◆ **Task**
Look for "section" in the listing below. Gather each line that contains it.

◆ **Data for review**
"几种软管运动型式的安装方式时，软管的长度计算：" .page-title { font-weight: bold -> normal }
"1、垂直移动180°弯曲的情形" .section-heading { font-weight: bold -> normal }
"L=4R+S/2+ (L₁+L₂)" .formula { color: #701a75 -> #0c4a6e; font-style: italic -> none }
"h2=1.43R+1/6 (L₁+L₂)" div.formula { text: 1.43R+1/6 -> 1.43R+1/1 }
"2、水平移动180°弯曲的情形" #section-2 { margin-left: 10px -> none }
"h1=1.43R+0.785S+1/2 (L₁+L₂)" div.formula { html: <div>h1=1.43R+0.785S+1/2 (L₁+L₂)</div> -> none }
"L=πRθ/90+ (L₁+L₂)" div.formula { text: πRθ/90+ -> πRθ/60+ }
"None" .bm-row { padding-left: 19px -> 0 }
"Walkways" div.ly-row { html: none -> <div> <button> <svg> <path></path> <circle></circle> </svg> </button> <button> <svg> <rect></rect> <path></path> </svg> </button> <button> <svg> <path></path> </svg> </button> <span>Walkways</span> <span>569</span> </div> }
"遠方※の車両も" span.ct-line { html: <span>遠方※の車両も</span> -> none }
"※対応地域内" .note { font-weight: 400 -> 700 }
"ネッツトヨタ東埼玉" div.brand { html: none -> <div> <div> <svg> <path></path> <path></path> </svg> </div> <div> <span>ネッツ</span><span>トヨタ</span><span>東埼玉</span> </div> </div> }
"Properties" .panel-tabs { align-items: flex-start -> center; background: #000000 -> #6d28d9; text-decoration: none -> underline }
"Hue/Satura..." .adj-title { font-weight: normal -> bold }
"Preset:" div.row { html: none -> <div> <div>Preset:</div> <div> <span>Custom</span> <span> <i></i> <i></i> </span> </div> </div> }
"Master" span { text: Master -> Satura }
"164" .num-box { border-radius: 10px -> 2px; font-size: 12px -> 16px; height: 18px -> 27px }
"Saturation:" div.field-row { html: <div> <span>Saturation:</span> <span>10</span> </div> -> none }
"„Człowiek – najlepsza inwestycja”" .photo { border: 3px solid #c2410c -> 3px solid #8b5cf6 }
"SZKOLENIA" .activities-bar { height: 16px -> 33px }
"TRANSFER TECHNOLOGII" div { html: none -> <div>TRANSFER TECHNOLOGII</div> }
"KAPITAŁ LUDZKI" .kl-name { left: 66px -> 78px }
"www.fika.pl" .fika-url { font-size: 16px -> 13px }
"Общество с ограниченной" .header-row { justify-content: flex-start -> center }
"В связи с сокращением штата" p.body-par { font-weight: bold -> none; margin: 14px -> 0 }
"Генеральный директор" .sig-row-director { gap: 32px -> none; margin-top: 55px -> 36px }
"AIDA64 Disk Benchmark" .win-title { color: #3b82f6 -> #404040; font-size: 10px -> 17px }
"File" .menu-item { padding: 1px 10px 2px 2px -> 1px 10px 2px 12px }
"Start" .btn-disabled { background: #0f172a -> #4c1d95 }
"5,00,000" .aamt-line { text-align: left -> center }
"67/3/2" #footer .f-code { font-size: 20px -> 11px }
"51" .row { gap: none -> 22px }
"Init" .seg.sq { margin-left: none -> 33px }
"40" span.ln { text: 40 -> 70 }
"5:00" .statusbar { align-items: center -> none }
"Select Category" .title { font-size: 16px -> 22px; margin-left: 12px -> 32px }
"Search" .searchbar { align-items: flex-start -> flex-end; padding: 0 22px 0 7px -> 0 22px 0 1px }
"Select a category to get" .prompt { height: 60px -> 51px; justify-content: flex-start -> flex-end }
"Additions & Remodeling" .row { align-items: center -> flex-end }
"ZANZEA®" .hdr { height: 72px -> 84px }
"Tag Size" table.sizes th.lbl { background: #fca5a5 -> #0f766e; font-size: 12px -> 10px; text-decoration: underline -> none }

◆ **Result of this task**
"1、垂直移动180°弯曲的情形" .section-heading { font-weight: bold -> normal }
"2、水平移动180°弯曲的情形" #section-2 { margin-left: 10px -> none }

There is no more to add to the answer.